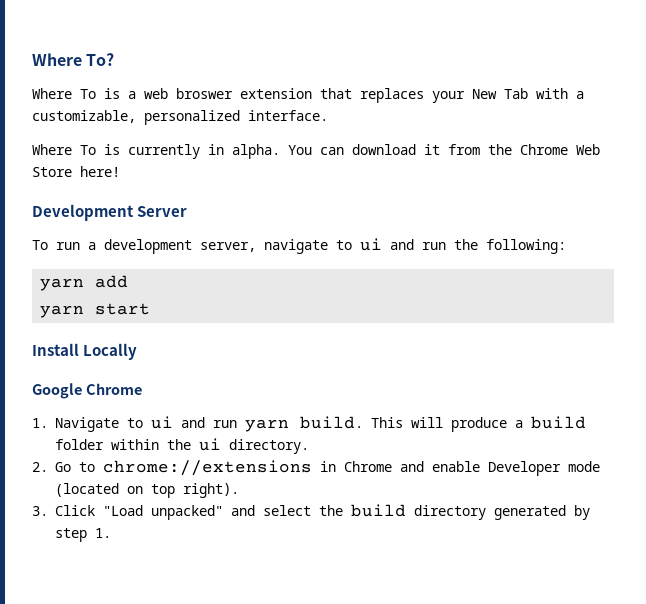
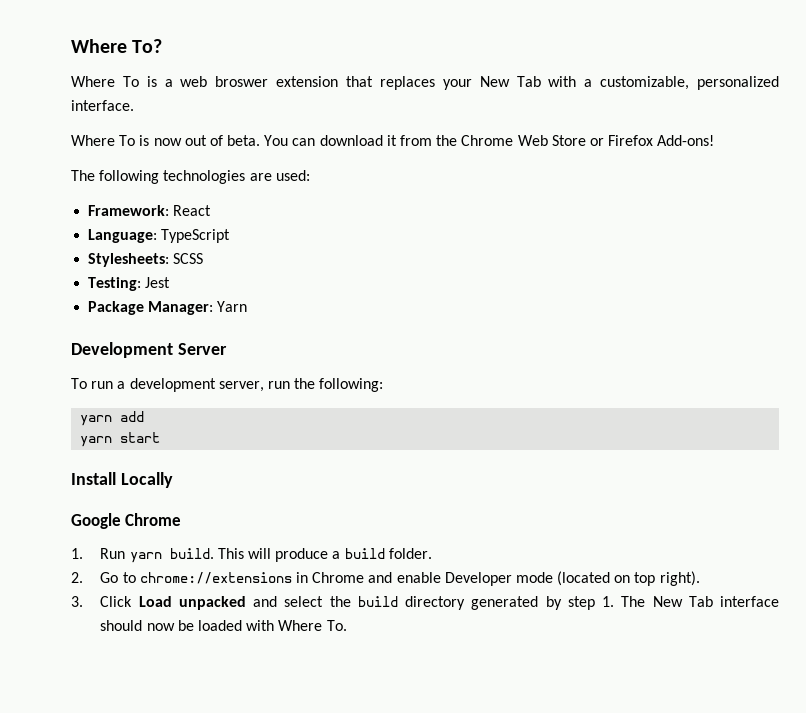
- Where To is currently in alpha.
+ Where To is now out of beta.
- You can download it from the Chrome Web Store here!
+ You can download it from the Chrome Web Store or Firefox Add-ons!
+ The following technologies are used:
+ Framework: React
+ Language: TypeScript
+ Stylesheets: SCSS
+ Testing: Jest
+ Package Manager: Yarn
- To run a development server, navigate to ui and run the following:
+ To run a development server, run the following:
- 1. Navigate to ui and run yarn build.
+ 1. Run yarn build.
- This will produce a build folder within the ui directory.
+ This will produce a build folder.
- 3. Click "Load unpacked" and select the build directory generated by step 1.
+ 3. Click Load unpacked and select the build directory generated by step 1. The New Tab interface should now be loaded with Where To.

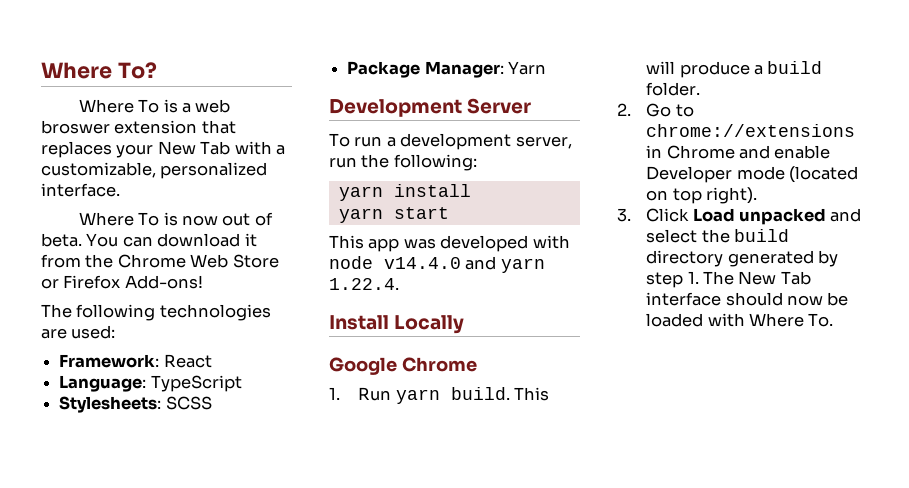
- Testing: Jest
- yarn add
+ yarn install
+ This app was developed with node v14.4.0 and yarn 1.22.4.

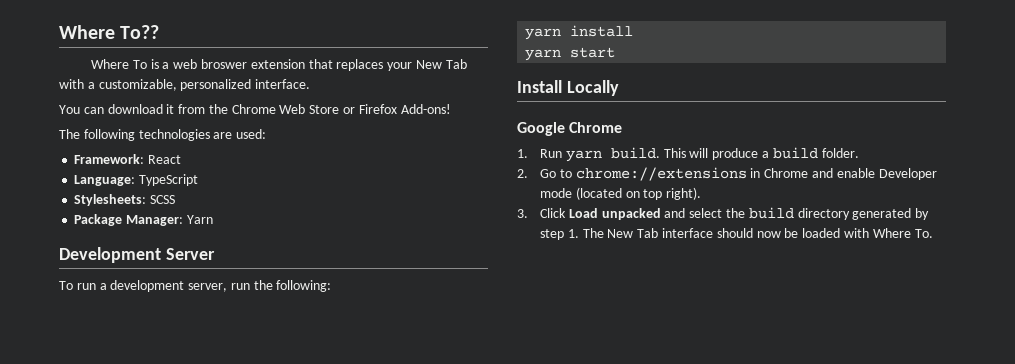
- Where To?
+ Where To??
- Where To is now out of beta.
- This app was developed with node v14.4.0 and yarn 1.22.4.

--

Given the records above, reproduce precisely and only the lines between the line holding "- You can download" and the line holding "a build folder.", inclusive.

Problem solution:
- You can download it from the Chrome Web Store here!
+ You can download it from the Chrome Web Store or Firefox Add-ons!
+ The following technologies are used:
+ Framework: React
+ Language: TypeScript
+ Stylesheets: SCSS
+ Testing: Jest
+ Package Manager: Yarn
- To run a development server, navigate to ui and run the following:
+ To run a development server, run the following:
- 1. Navigate to ui and run yarn build.
+ 1. Run yarn build.
- This will produce a build folder within the ui directory.
+ This will produce a build folder.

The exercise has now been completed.